Открыв дверь, она подумала, выйдет ли она оттуда когда-нибудь.
Она пересекла просторный вестибюль, предъявила письмо дежурному за стойкой и на лифте поднялась наверх в сопровождении охранника. Страх ее возрастал по мере того, как поднимался лифт. Из него она вышла в коридор, выкрашенный в кошмарный горчичный цвет. Ее провели в небольшую комнату с голыми стенами, в которой стоял стол с пластиковым верхом и два неудобных стула из металлических трубок. В комнате витал едкий запах краски. Сопровождающий вышел.
Вошел сержант Шольц. Он немного моложе Ребекки — на ее взгляд, лет двадцати пяти. В руках он держал тонкую папку. Он сел, откашлялся, открыл папку и нахмурился. Ребекка подумала, что он напускает на себя важность и что, возможно, это его первый допрос.
— Вы преподаете в политехнической средней школе имени Фридриха Энгельса? — спросил он.
— Да.
— Где вы живете?
Она ответила, придя в недоумение. Неужели тайная полиция не знала ее адреса? Вероятно, по этой причине письмо пришло в школу, а не к ней домой. Она должна была сообщить имена и возраст ее отца и матери и их родителей.
— Вы мне лжете! — торжествующе сказал Шольц. — Вы говорите, что вашей матери тридцать девять лет, а вам двадцать девять. Как она могла родить вас в десять лет?
— Я приемная дочь, — ответила Ребекка, довольная, что может дать просто объяснение. — Мои настоящие родители погибли в конце войны, когда наш дом рухнул от прямого попадания.
Ей было тринадцать. Красная Армия вела артобстрел, город лежал в руинах, она осталась одна, растерянная, потрясенная ужасом. Ребекку, пухленькую девочку намеревались изнасиловать солдаты. Спасла ее Карла, предложив себя вместо нее. После этого ужасного случая Ребекка без охоты относилась к сексу и всегда нервничала. Если Ганс бывал не удовлетворен, она относила это на свой счет.

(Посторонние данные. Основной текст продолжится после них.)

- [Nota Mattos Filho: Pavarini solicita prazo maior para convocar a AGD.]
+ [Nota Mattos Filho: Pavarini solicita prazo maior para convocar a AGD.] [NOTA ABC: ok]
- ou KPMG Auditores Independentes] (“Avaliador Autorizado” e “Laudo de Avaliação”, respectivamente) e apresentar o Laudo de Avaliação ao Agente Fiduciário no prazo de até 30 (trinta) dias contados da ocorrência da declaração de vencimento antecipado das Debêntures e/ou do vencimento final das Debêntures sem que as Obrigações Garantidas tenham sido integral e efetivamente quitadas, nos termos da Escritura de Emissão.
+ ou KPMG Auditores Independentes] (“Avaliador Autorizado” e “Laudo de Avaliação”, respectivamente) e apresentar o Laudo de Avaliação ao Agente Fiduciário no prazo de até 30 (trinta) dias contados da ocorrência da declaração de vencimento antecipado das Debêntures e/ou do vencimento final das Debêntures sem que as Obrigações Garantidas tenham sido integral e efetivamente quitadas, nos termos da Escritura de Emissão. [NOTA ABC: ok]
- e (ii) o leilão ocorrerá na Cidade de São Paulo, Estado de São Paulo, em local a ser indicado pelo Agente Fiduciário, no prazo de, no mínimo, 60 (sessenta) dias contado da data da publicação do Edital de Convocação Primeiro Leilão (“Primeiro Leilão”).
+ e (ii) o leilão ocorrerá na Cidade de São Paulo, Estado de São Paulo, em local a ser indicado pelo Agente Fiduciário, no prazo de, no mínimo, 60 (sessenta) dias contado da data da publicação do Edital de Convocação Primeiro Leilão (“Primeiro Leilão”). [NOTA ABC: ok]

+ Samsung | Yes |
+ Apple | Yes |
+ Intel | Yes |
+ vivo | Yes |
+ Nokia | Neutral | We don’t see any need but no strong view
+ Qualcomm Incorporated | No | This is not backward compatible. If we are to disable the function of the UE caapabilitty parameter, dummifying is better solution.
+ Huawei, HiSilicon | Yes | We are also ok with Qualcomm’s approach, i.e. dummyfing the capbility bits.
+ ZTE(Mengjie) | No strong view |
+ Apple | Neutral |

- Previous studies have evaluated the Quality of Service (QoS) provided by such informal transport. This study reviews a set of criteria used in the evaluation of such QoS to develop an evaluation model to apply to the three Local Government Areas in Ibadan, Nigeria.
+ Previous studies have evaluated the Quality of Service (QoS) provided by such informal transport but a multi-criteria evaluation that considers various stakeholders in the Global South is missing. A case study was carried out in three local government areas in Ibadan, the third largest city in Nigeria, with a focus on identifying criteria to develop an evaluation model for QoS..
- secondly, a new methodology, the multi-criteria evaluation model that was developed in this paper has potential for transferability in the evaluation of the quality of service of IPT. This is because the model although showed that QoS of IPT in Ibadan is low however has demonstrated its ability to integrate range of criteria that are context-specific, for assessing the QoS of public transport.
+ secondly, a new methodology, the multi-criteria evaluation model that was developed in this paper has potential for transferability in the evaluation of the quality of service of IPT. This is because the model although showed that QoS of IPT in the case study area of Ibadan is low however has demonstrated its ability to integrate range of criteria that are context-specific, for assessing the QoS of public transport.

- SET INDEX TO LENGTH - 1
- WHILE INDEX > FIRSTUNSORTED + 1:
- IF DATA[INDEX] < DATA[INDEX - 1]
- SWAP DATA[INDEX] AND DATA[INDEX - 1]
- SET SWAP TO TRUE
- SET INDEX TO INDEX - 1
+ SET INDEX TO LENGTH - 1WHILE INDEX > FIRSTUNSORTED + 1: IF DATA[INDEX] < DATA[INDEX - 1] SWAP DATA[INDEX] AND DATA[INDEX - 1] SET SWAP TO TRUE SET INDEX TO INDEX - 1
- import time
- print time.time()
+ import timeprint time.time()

Она содрогнулась и попыталась прогнать воспоминания.
— Карла Франк спасла меня от… — Ребекка вовремя спохватилась. Коммунисты отрицали, что солдаты Красной Армии совершали насилия, хотя каждая женщина, находившаяся в Восточной Германии в 1945 году, знала ужасную правду. — Карла спасла меня, — сказала она, обойдя молчанием спорные подробности. — Позднее она и Вернер на законных основаниях удочерили меня.